--- RECORDS SHOWN ---

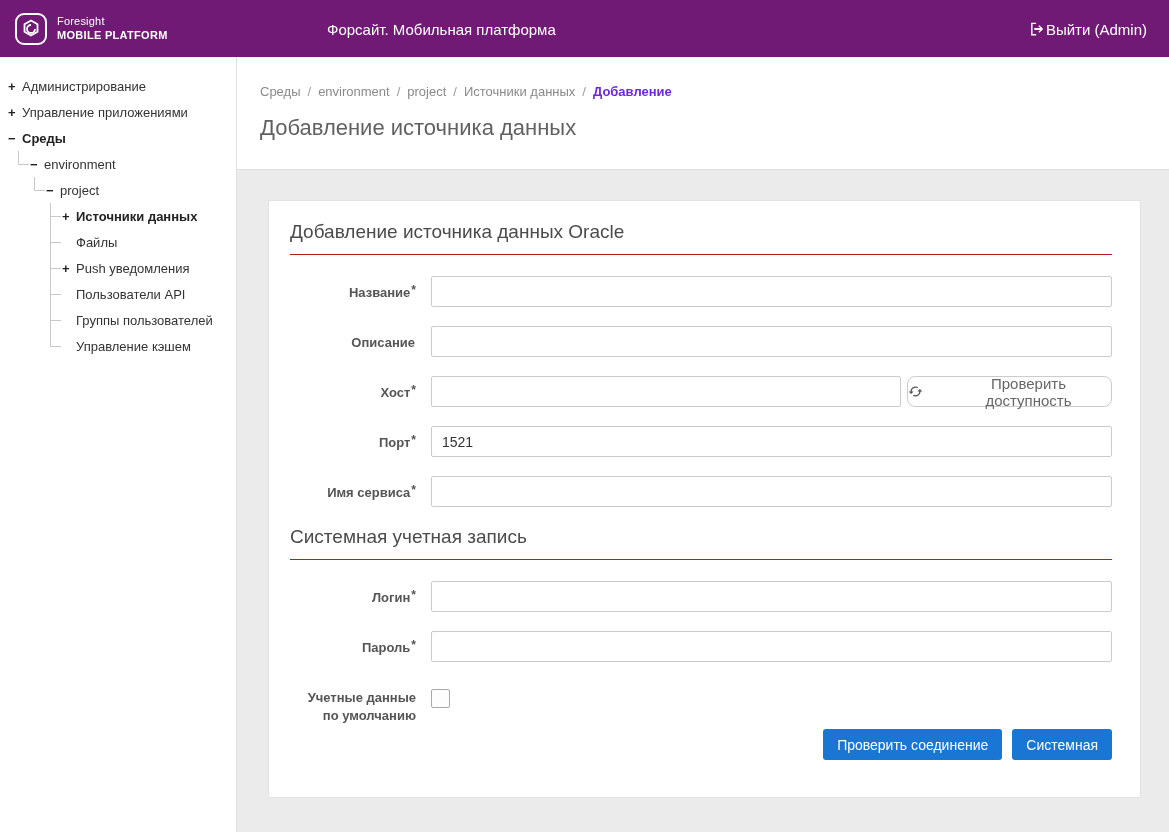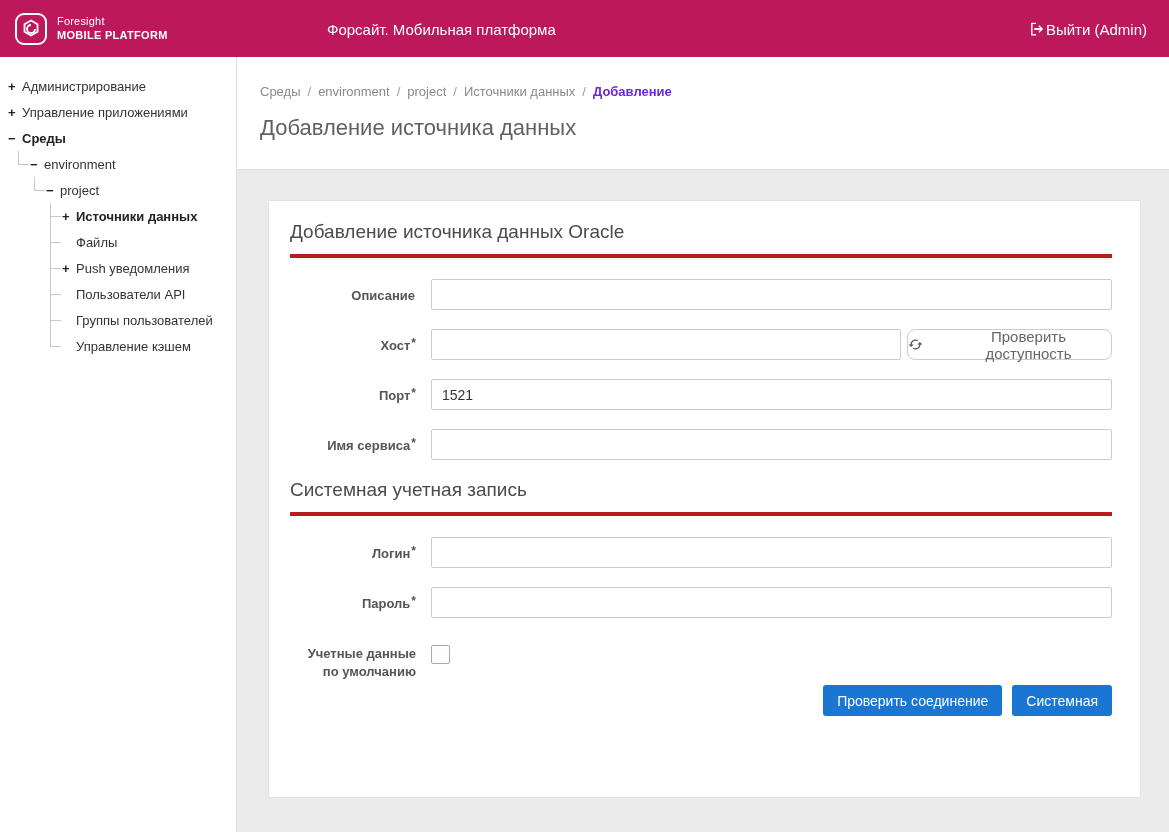--- a/index.html
+++ b/index.html
@@ -8,21 +8,21 @@
     font-family: "Liberation Sans", sans-serif;
     background: #ebebeb;
     color: #333;
   }
   .app { width:1169px; height:832px; display:flex; flex-direction:column; }
 
   
   .topbar {
     position: relative;
     height: 57px; flex: 0 0 57px;
-    background: #be185d;
+    background: #701a75;
     display: flex; align-items: center;
     padding-left: 14px;
     color: #fff;
   }
   .brand { display:flex; align-items:center; gap:9px; }
   .logo svg { display:block; }
   .brand-text { display:flex; flex-direction:column; line-height:1.25; }
   .brand-l1 { font-size:11px; font-weight:400; letter-spacing:.2px; }
   .brand-l2 { font-size:11px; font-weight:700; letter-spacing:.3px; }
   .top-title {
@@ -81,21 +81,21 @@
 
   .card-wrap { flex:1; padding:30px 28px 34px 31px; min-height:0; }
   .card {
     background:#fff; height:100%;
     border:1px solid #e2e2e2; border-radius:2px;
     padding:20px 28px 0 21px;
   }
 
   .section-title {
     font-size:19px; font-weight:400; color:#4b4b4b;
-    padding-bottom:11px; border-bottom:4px solid #b91c1c;
+    padding-bottom:11px; border-bottom:1px solid #b91c1c;
     margin-bottom:21px;
   }
   .section-title.second { margin-top:0; }
 
   .form-row { display:flex; align-items:flex-start; margin-bottom:19px; }
   .f-label {
     width:126px; flex:0 0 126px; margin-right:15px;
     text-align:right; font-size:13px; font-weight:700; color:#555;
     padding-top:8px; line-height:1.35;
   }
@@ -248,20 +248,24 @@
           <span class="crumb">Среды</span><span class="sep">/</span><span class="crumb">environment</span><span class="sep">/</span><span class="crumb">project</span><span class="sep">/</span><span class="crumb">Источники данных</span><span class="sep">/</span><span class="crumb last">Добавление</span>
         </div>
         <h1 class="page-title">Добавление источника данных</h1>
       </div>
 
       <div class="card-wrap">
         <section class="card">
 
           <h2 class="section-title">Добавление источника данных Oracle</h2>
 
+          <div class="form-row">
+            <label class="f-label"><span>Название</span><span class="req">*</span></label>
+            <input class="f-input" type="text" value="" style="">
+          </div>
 
           <div class="form-row">
             <label class="f-label"><span>Описание</span><span class="req"></span></label>
             <input class="f-input" type="text" value="" style="">
           </div>
 
           <div class="form-row">
             <label class="f-label"><span>Хост</span><span class="req">*</span></label>
             <div class="host-group">
               <input class="f-input host-input" type="text" value="" style="">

---

#### ACTION ITEM
Your copy must match the records above word for word and contain no pictures.

#### SOLUTION
--- a/index.html
+++ b/index.html
@@ -8,21 +8,21 @@
     font-family: "Liberation Sans", sans-serif;
     background: #ebebeb;
     color: #333;
   }
   .app { width:1169px; height:832px; display:flex; flex-direction:column; }
 
   
   .topbar {
     position: relative;
     height: 57px; flex: 0 0 57px;
-    background: #be185d;
+    background: #701a75;
     display: flex; align-items: center;
     padding-left: 14px;
     color: #fff;
   }
   .brand { display:flex; align-items:center; gap:9px; }
   .logo svg { display:block; }
   .brand-text { display:flex; flex-direction:column; line-height:1.25; }
   .brand-l1 { font-size:11px; font-weight:400; letter-spacing:.2px; }
   .brand-l2 { font-size:11px; font-weight:700; letter-spacing:.3px; }
   .top-title {
@@ -81,21 +81,21 @@
 
   .card-wrap { flex:1; padding:30px 28px 34px 31px; min-height:0; }
   .card {
     background:#fff; height:100%;
     border:1px solid #e2e2e2; border-radius:2px;
     padding:20px 28px 0 21px;
   }
 
   .section-title {
     font-size:19px; font-weight:400; color:#4b4b4b;
-    padding-bottom:11px; border-bottom:4px solid #b91c1c;
+    padding-bottom:11px; border-bottom:1px solid #b91c1c;
     margin-bottom:21px;
   }
   .section-title.second { margin-top:0; }
 
   .form-row { display:flex; align-items:flex-start; margin-bottom:19px; }
   .f-label {
     width:126px; flex:0 0 126px; margin-right:15px;
     text-align:right; font-size:13px; font-weight:700; color:#555;
     padding-top:8px; line-height:1.35;
   }
@@ -248,20 +248,24 @@
           <span class="crumb">Среды</span><span class="sep">/</span><span class="crumb">environment</span><span class="sep">/</span><span class="crumb">project</span><span class="sep">/</span><span class="crumb">Источники данных</span><span class="sep">/</span><span class="crumb last">Добавление</span>
         </div>
         <h1 class="page-title">Добавление источника данных</h1>
       </div>
 
       <div class="card-wrap">
         <section class="card">
 
           <h2 class="section-title">Добавление источника данных Oracle</h2>
 
+          <div class="form-row">
+            <label class="f-label"><span>Название</span><span class="req">*</span></label>
+            <input class="f-input" type="text" value="" style="">
+          </div>
 
           <div class="form-row">
             <label class="f-label"><span>Описание</span><span class="req"></span></label>
             <input class="f-input" type="text" value="" style="">
           </div>
 
           <div class="form-row">
             <label class="f-label"><span>Хост</span><span class="req">*</span></label>
             <div class="host-group">
               <input class="f-input host-input" type="text" value="" style="">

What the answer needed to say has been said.